Fully agreed on both counts.

Great idea, @fd0! Then the restic community can centralize all that info in a single place. Even better, why not do that for all backends? It’s not like it’s just GDrive having issues (for example, I had a lot of issues with Amazon Cloud Drive back in the days, and I’ve been reading here in the forum about the current issues with Backblaze B2). We could have a single page on the ‘wiki’ (ie, https://restic.readthedocs.io which apparently can be edited via github – will have to look this up and see how it works) with a ‘section’ for each backend. How about that?

Cheers,
– Durval.

When using rclone with Google drive you should get your own Client id. Doing so solved my issues with rclone and gDrive. See this for instructions to get your own client id. I don’t think there is enough evidence to discourage people from using Google Drive. A few users have problems and complain in the forum but thousands may be using it without issue and say nothing. ;>)

3 Likes

You mean, everyone who is using GDrive/rclone/restic haven’t done that already!? :astonished:

Seriously, this is another piece of info that should figure proeminently on that readthedocs page I’ve mentioned above.

1 Like

I started using restic because I was looking for something that could work with Google Drive. I stopped using Google Drive as my main backup service but I still have a repository stored there with daily snapshots; something like a “spare repository” just in case.

I don’t think you should discourage people from using it but “warn them” (?) about possible issues, as @fd0 said. Also, the @durval idea to do something in the docs about every possible backend sounds great. If possible, include steps on how-to setup every backend (something simple) and in the Google Drive section advice to follow the rclone instructions on how to create your own client_id, possible errors and how to determine if those errors comes from restic, rclone or it’s just the rate limit or any other limitation established by Google. Not to go deep into details but something like: “error XXX means you hit the google rate” may put the person to look for answers on how to deal with that. Also, maybe link the forum solved threads about problems with Google Drive could be helpful.

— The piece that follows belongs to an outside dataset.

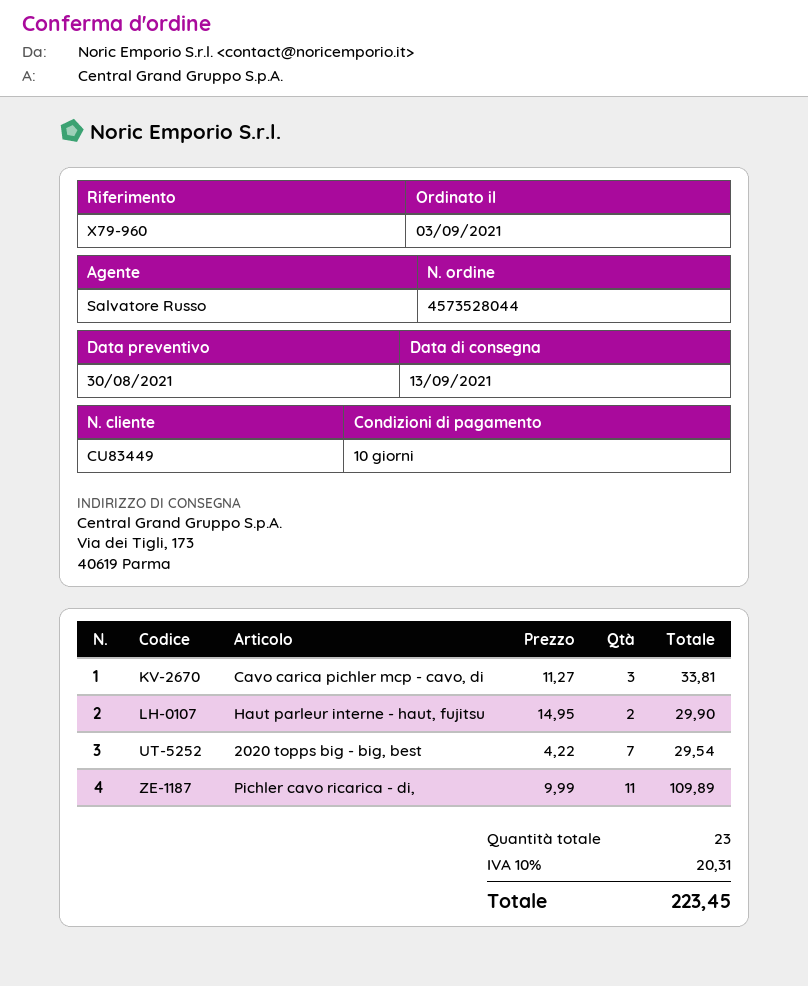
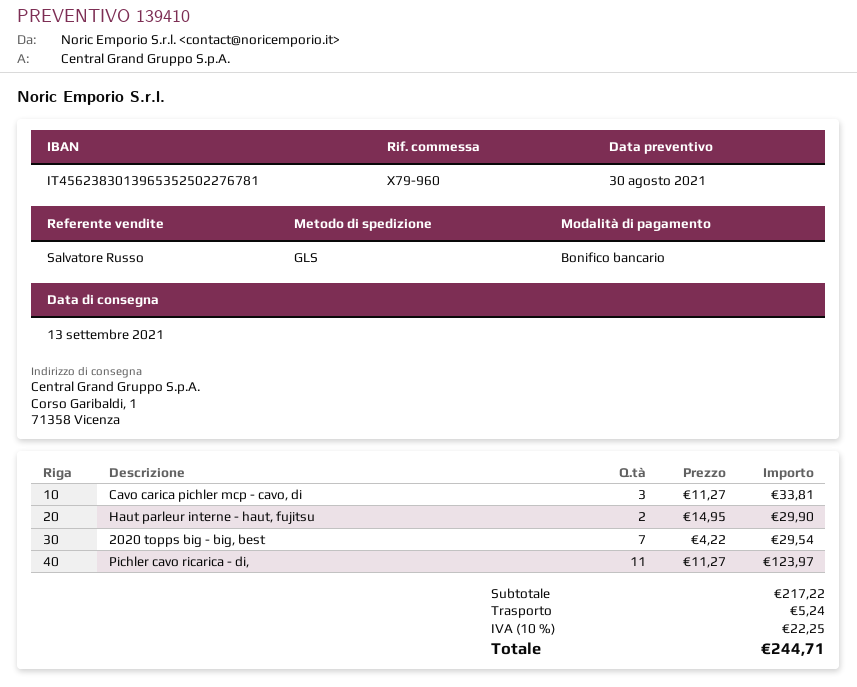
ship to: Via dei Tigli, 173, 40619 Parma -> Corso Garibaldi, 1, 71358 Vicenza
Pichler cavo ricarica - di,: 11 x 9.99 = 109.89 -> 11 x 11.27 = 123.97
shipping: none -> 5.24
tax: 10% = 20.31 -> 10% = 22.25
total: 223.45 -> 244.71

In my most humble opinion, I do share the @cdhowie point of view about Google Drive but if you discourage people from using it, they may see it as “Ok, restic does not work with Google Drive” and look for another backup tool. Instead, if you say something like: “restic works with Google Drive but you may run into some Google limitations and here’s how you can deal with it”, people then could understand that Google Drive is not optimized to work with, not just restic but any other backup solution outside their own “backup tool” that only works with Windows (and Mac?), I think.

Google Drive is not the optimum solution for storing backups and I think it never will be but if I have some extra space in there to store some backups, I will figure out how to do it.

2 Likes

Especially if we point out that the design problems are with Google Drive and that any backup tool is likely to run into similar problems (unless they are doing single-file backups like tar incremental archives).

1 Like

Properly supporting Google Drive targets users in companies that are using Google Suite with unlimited Google Drive Storage: https://gsuite.google.com/pricing.html

1 Like

Hi! rclone author here :slight_smile:

We’ve added several nudges to the user when setting up a backend for drive with rclone to use their own key. One in the docs, and one in the configuration process.

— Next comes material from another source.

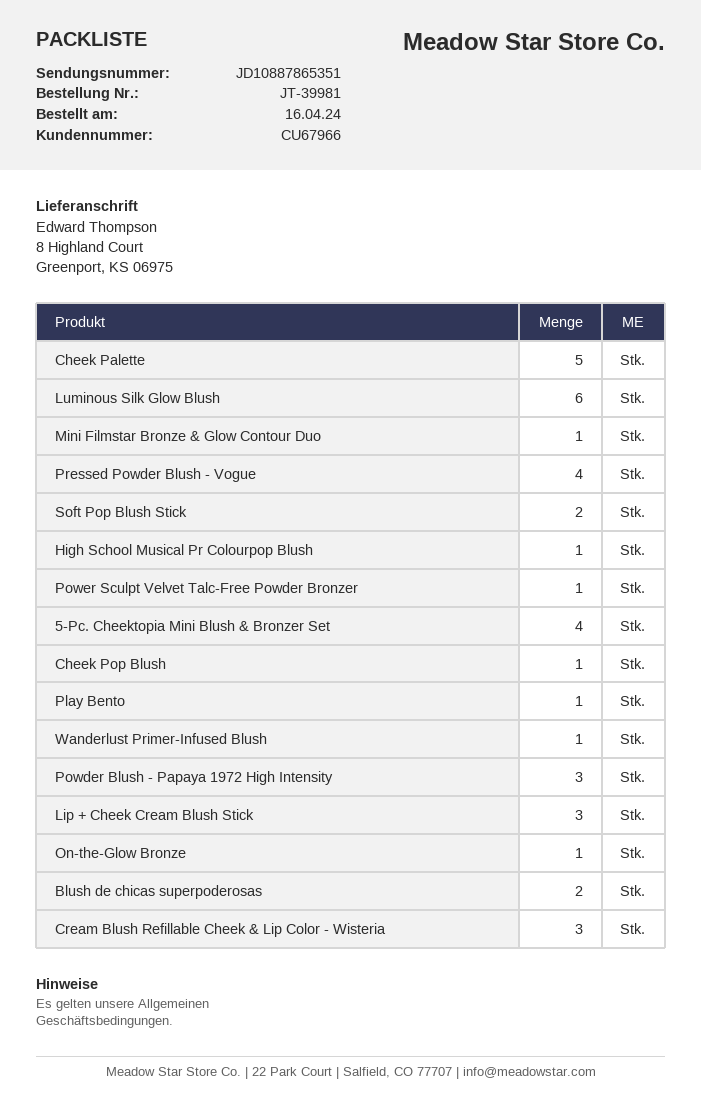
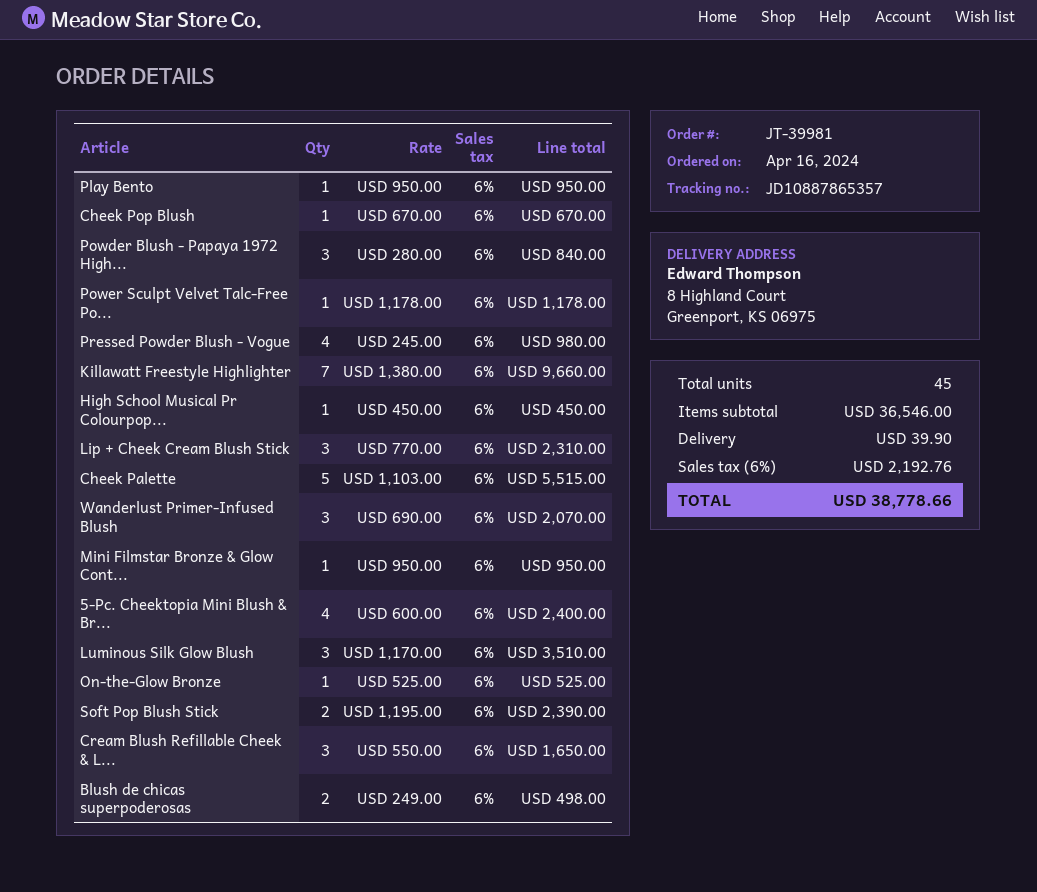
tracking number: JD10887865351 -> JD10887865357
Luminous Silk Glow Blush: 6 -> 3
Wanderlust Primer-Infused Blush: 1 -> 3
Killawatt Freestyle Highlighter: none -> 7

Google used to be happy about raising the queries per second of the rclone key whenever I asked, but they started refusing a couple of years a go which means that the rclone key is permanently maxed out

Drive seems to have a fundamental limit on files per second - from the rclone docs:

Drive has quite a lot of rate limiting. This causes rclone to be limited to transferring about 2 files per second only. Individual files may be transferred much faster at 100s of MBytes/s but lots of small files can take a long time.

So lots of small files are really bad for google drive performance. The individual blobs of data restic uploads seem to be about 10MB - ideally these would be much bigger with google drive.

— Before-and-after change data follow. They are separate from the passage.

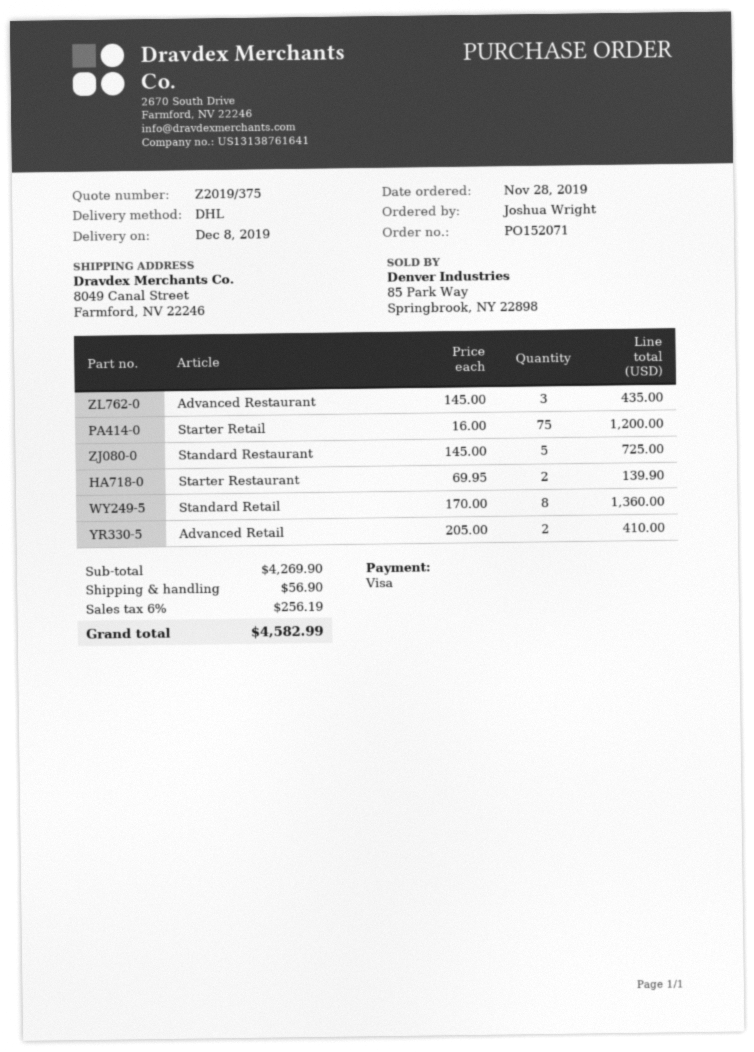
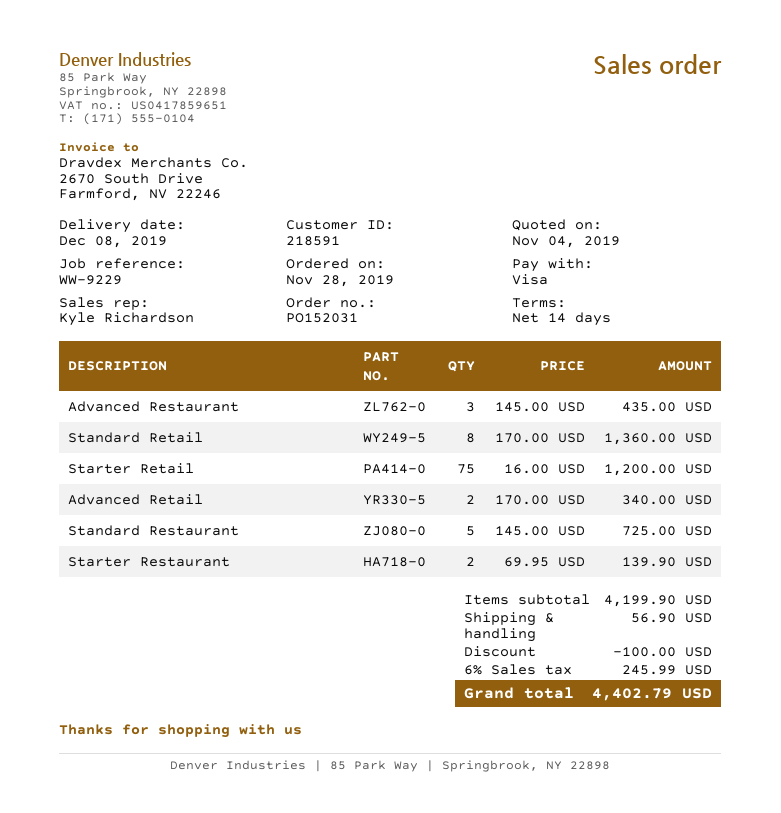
order number: PO152071 -> PO152031
Advanced Retail: 2 x 205.00 = 410.00 -> 2 x 170.00 = 340.00
subtotal: 4269.90 -> 4199.90
discount: none -> 100.00
tax: 6% = 256.19 -> 6% = 245.99
total: 4582.99 -> 4402.79

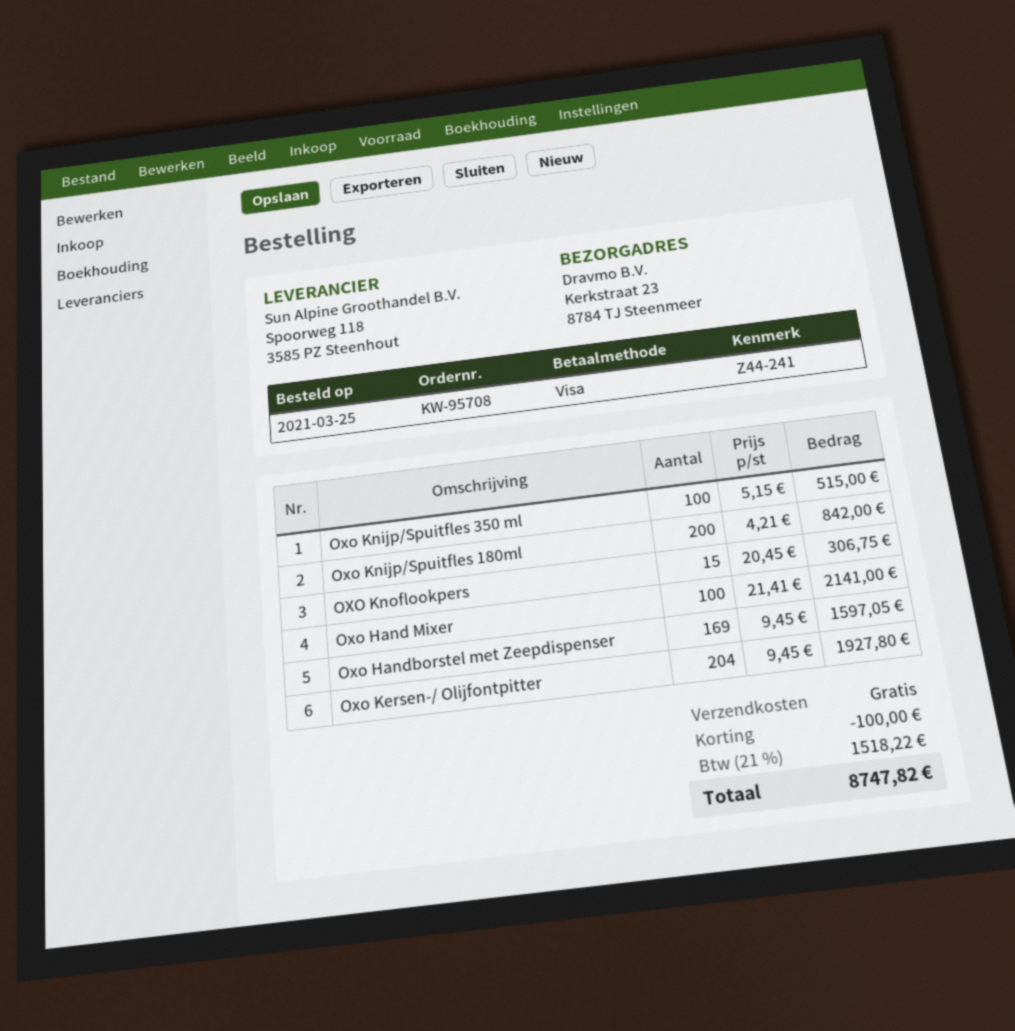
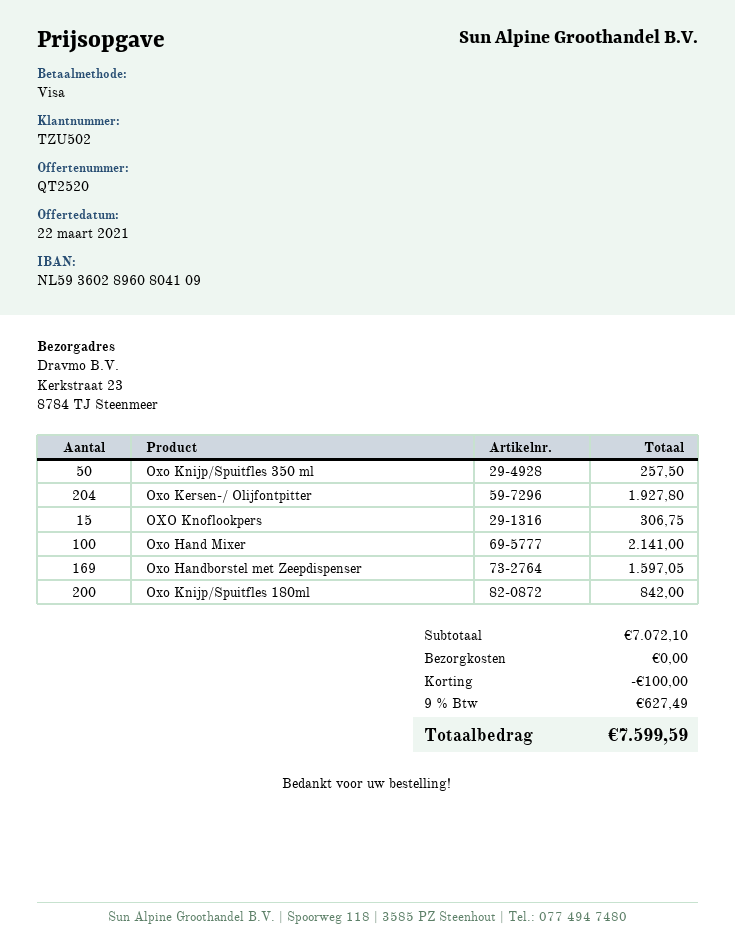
Oxo Knijp/Spuitfles 350 ml: 100 for 515.00 -> 50 for 257.50
tax: 21% = 1518.22 -> 9% = 627.49
total: 8747.82 -> 7599.59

Uploads of large files with google drive can be speeded up a lot with using the chunk size parameter at the cost of using more RAM. However the files uploaded with restic at the moment are too small to benefit at the moment.

And finally the latest beta of rclone will use --fast-list when interacting with google which I think should speed up the listings of the objects a lot. Not 100% sure what effect that will have on restic, but it should be good!

5 Likes

Howdy Nick,

Fancy meeting you here :slight_smile:

I can personally attest to that – in fact, that was what led me to restic.

The individual blobs of data restic uploads seem to be about 10MB - ideally these would be much bigger with google drive.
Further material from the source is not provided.